■ Work to complete ■
Please transcribe the lines below exactly, and leave every image behind.

[Data under study Boundary: Start]

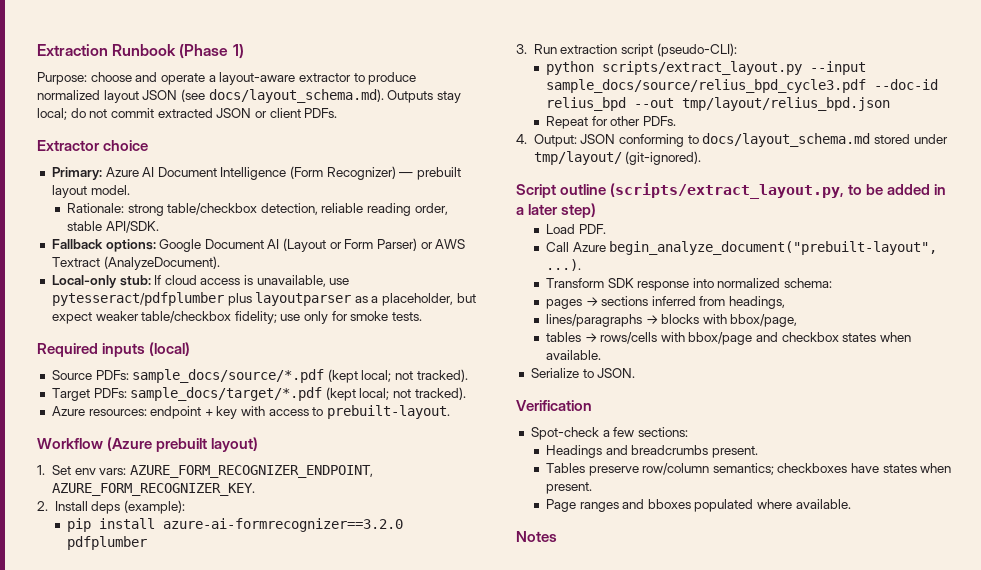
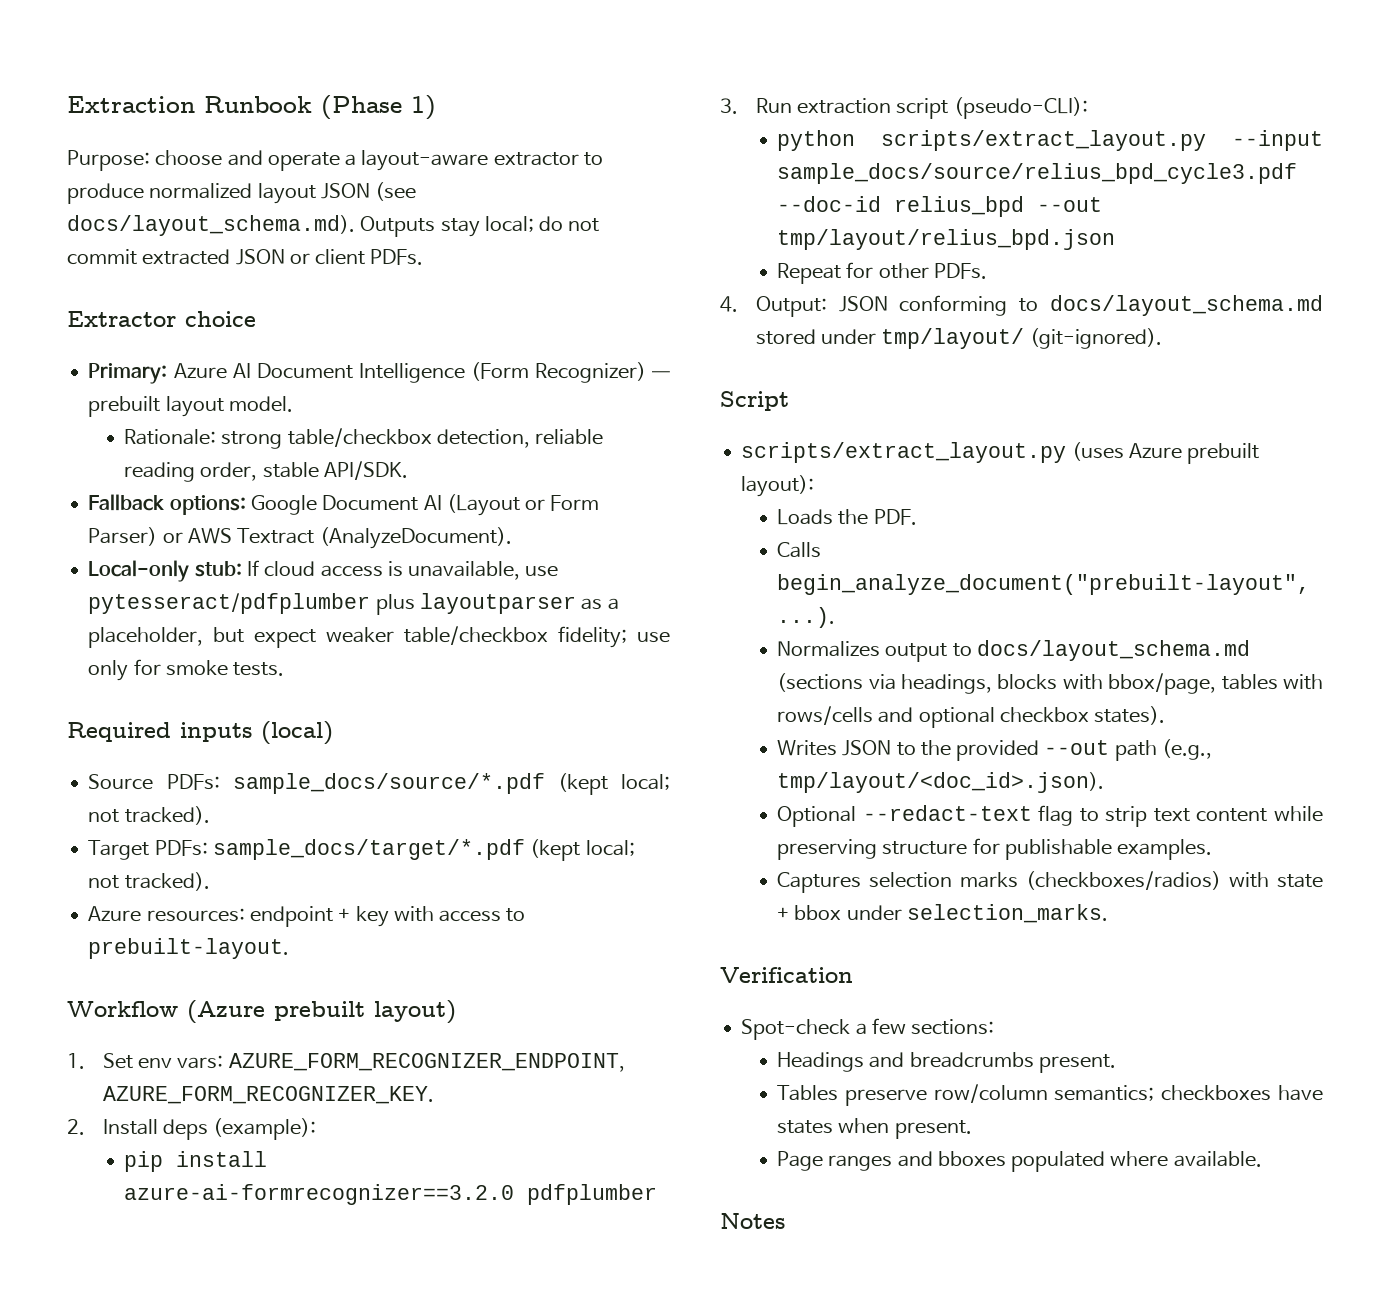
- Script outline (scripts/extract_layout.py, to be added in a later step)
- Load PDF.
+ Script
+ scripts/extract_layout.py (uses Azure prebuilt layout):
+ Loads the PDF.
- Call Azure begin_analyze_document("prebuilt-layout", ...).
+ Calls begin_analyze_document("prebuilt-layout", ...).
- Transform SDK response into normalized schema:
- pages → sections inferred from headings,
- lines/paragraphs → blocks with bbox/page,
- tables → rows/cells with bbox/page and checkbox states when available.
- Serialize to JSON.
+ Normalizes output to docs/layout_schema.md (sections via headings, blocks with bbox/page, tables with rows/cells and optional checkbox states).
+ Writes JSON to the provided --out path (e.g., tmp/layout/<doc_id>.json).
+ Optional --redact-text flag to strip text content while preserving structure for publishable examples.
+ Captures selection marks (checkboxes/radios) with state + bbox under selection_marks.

[Data under study Boundary: End]

■ Solution below ■
- Script outline (scripts/extract_layout.py, to be added in a later step)
- Load PDF.
+ Script
+ scripts/extract_layout.py (uses Azure prebuilt layout):
+ Loads the PDF.
- Call Azure begin_analyze_document("prebuilt-layout", ...).
+ Calls begin_analyze_document("prebuilt-layout", ...).
- Transform SDK response into normalized schema:
- pages → sections inferred from headings,
- lines/paragraphs → blocks with bbox/page,
- tables → rows/cells with bbox/page and checkbox states when available.
- Serialize to JSON.
+ Normalizes output to docs/layout_schema.md (sections via headings, blocks with bbox/page, tables with rows/cells and optional checkbox states).
+ Writes JSON to the provided --out path (e.g., tmp/layout/<doc_id>.json).
+ Optional --redact-text flag to strip text content while preserving structure for publishable examples.
+ Captures selection marks (checkboxes/radios) with state + bbox under selection_marks.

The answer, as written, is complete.